Suas peripécias da infância são narradas em 1ª pessoa e de forma coloquial, muitas delas tendo como pano de fundo acontecimentos históricos importantes (como a Primeira Guerra Mundial e a Revolução de 1924 em São Paulo) e com a participação de personagens marcantes da época (a bailariana Anna Pavlova e o presidente Washington Luiz, por exemplo).
Ao mesmo tempo em que são datados, os episódios ressaltam características infantis atemporais, construindo com muita graça uma ponte entre a infância de hoje e a de nove décadas atrás.
No lugar de lições de moral, nota-se a sincera vontade de compartilhar sentimentos comuns às crianças: o prazer de decifrar segredos do mundo dos adultos e de testar a paciência deles, o orgulho dos pais, a implicância com os professores, a delícia de soltar tiradas constrangedoras para os adultos...
| Divulgação |
| Edição de luxo composta por dois volumes mostra os destaques comentados do acervo |
"Destaques da Biblioteca Indisciplinada de Guita e José Mindlin"
A maior biblioteca particular do Brasil precisava de uma obra que a retratasse à altura.

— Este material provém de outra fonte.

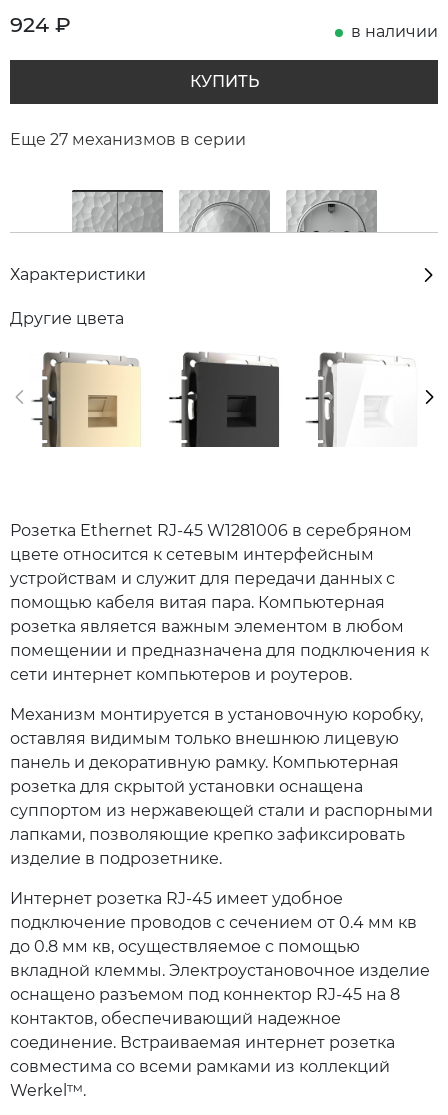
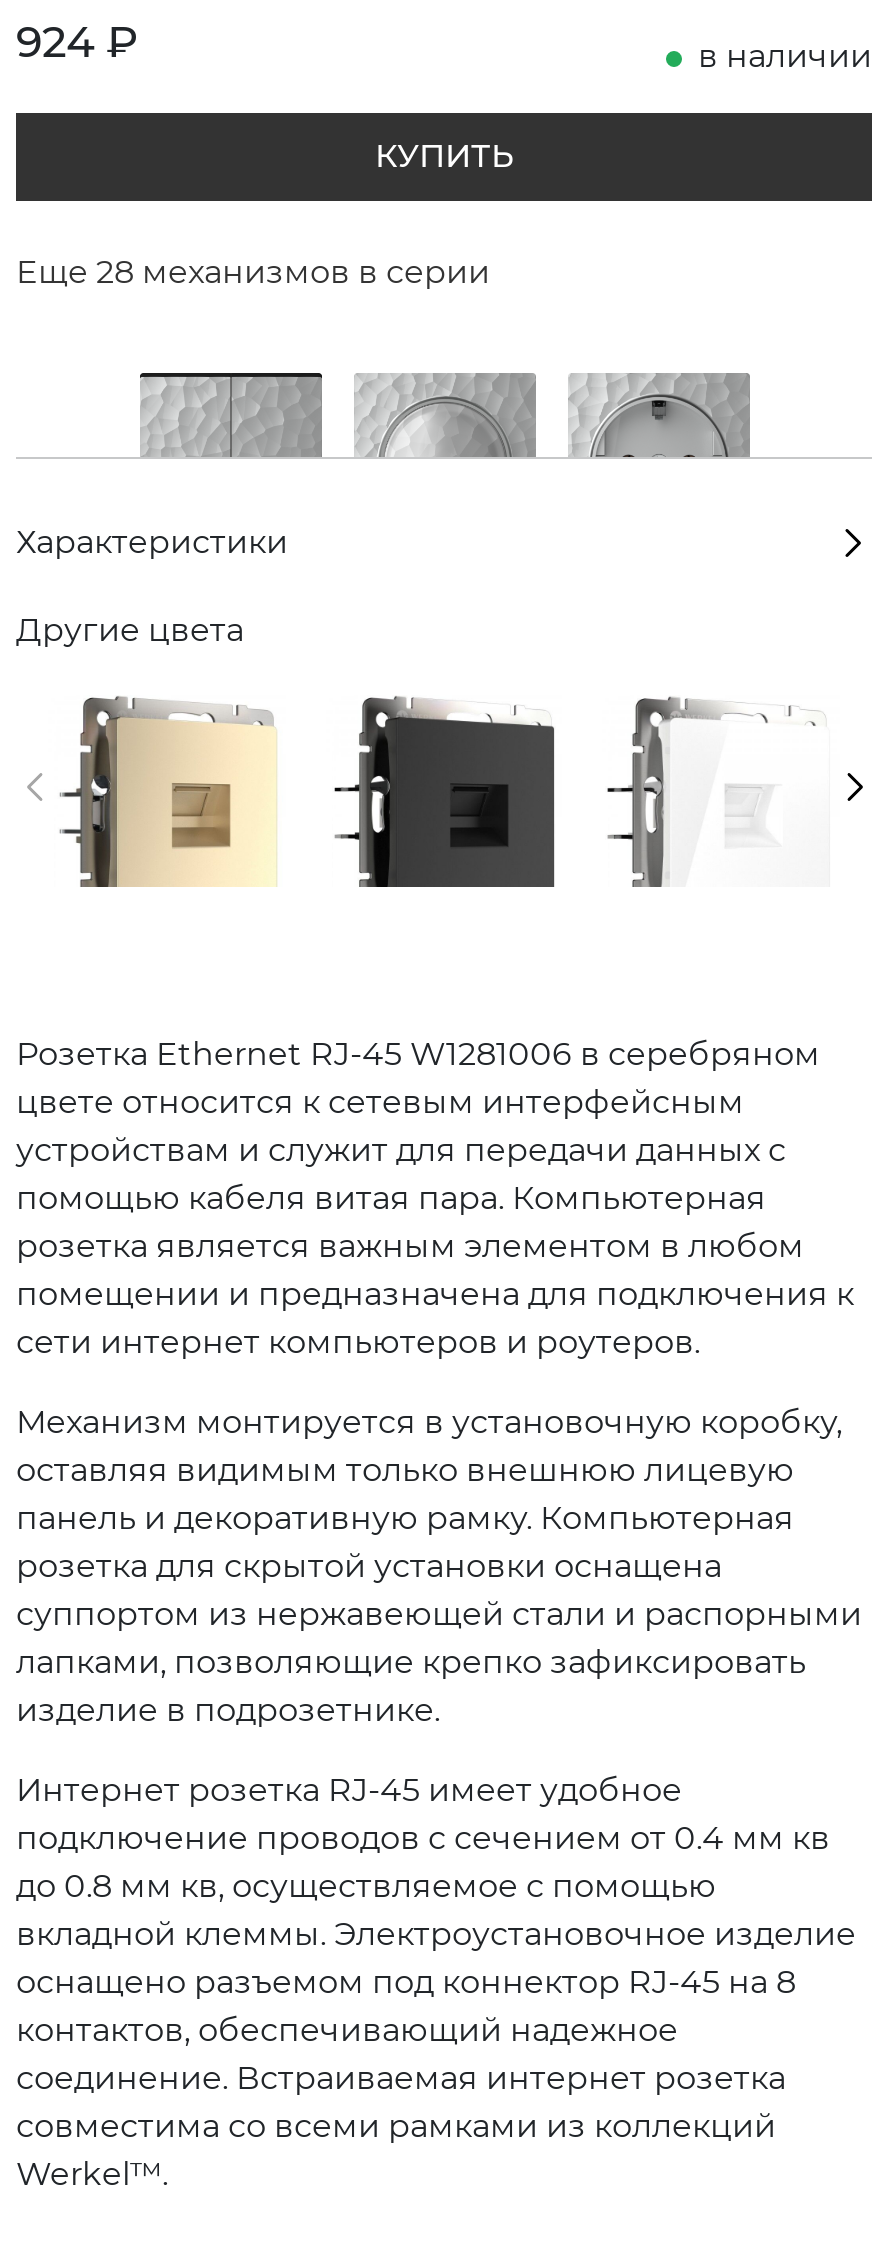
- Еще 27 механизмов в серии
+ Еще 28 механизмов в серии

Destaques da Biblioteca InDisciplinada de Guita e José Mindlin vem para suprir essa necessidade.
Com excelente projeto gráfico, esta edição de luxo, composta por dois volumes, nos mostra os destaques da biblioteca do casal Mindlin, através dos comentários do próprio José Mindlin - o guia mais indicado para tal jornada.
Assim, além de informações sobre todas as inúmeras raridades pertencentes à coleção, passamos também a conhecer a história particular de cada livro, as dificuldades e curiosidades de cada aquisição.
| Divulgação |
| Revela a experiência do bibliófilo a partir de entrevista de 1990 |
No prefácio a "Uma Vida Entre Livros", Antonio Candido descreve José Mindlin: "Indiscriminado e seletivo, glutão e refinado, ele é o tipo ideal de leitor, porque sabe que praticamente nenhuma leitura é perda de tempo se der prazer".

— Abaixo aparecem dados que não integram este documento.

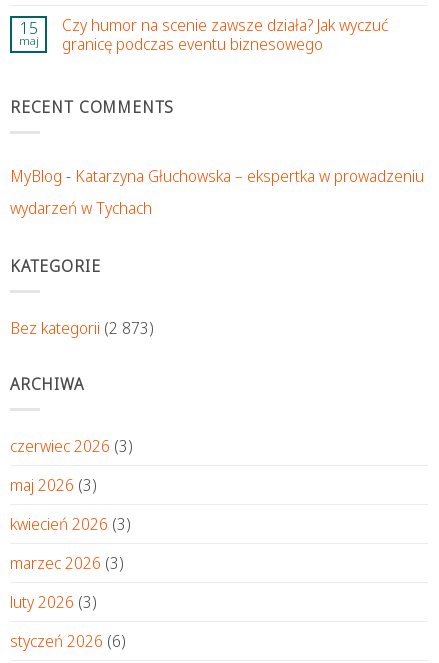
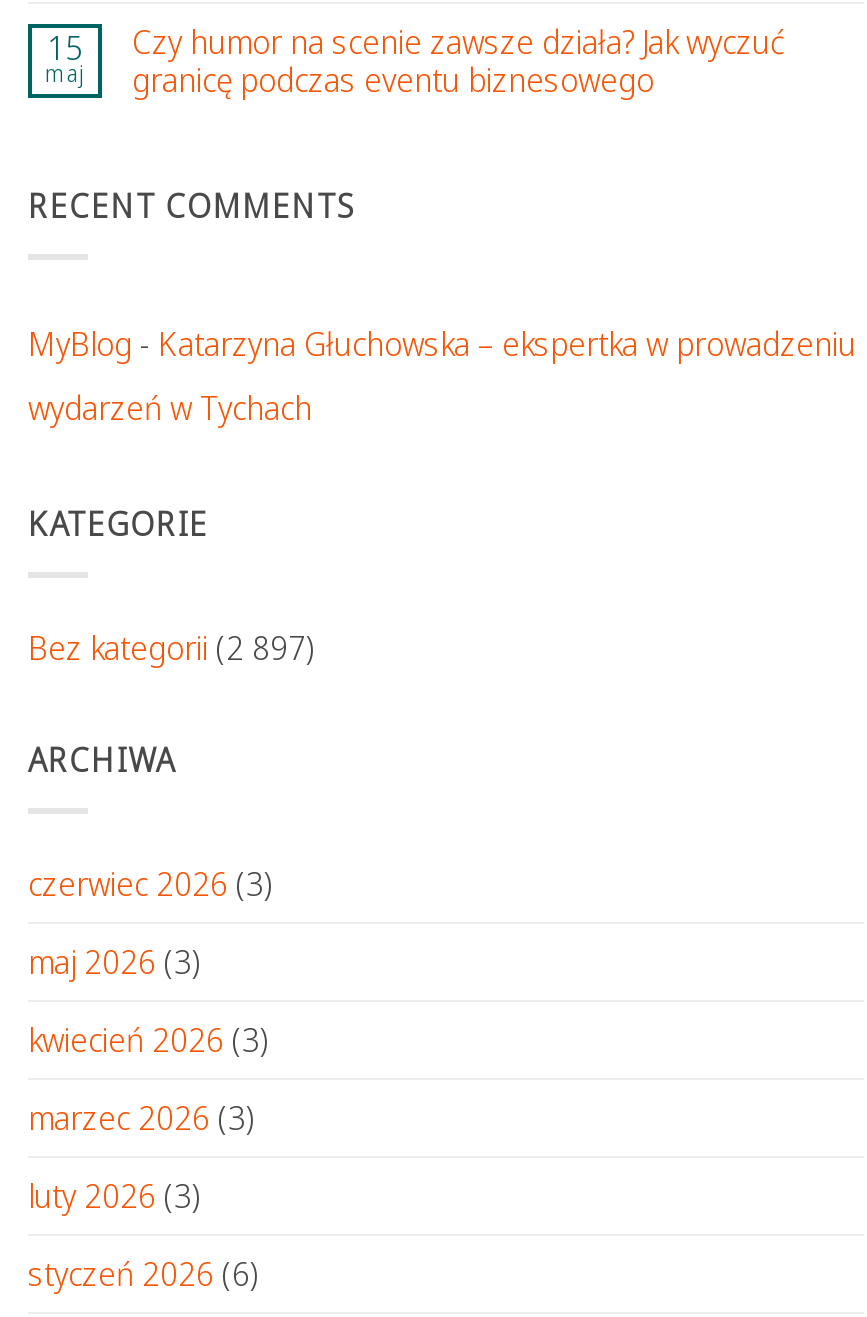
- Bez kategorii (2 873)
+ Bez kategorii (2 897)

Mindlin já falou em público muitas vezes sobre sua paixão pela leitura e sobre como ela originou uma biblioteca absolutamente sui generis.
Agora, partindo de uma entrevista que concedeu em 1990, registra por escrito esse convívio de toda uma vida, num texto em que a despretensão é o primeiro indício de uma experiência consolidada serenamente.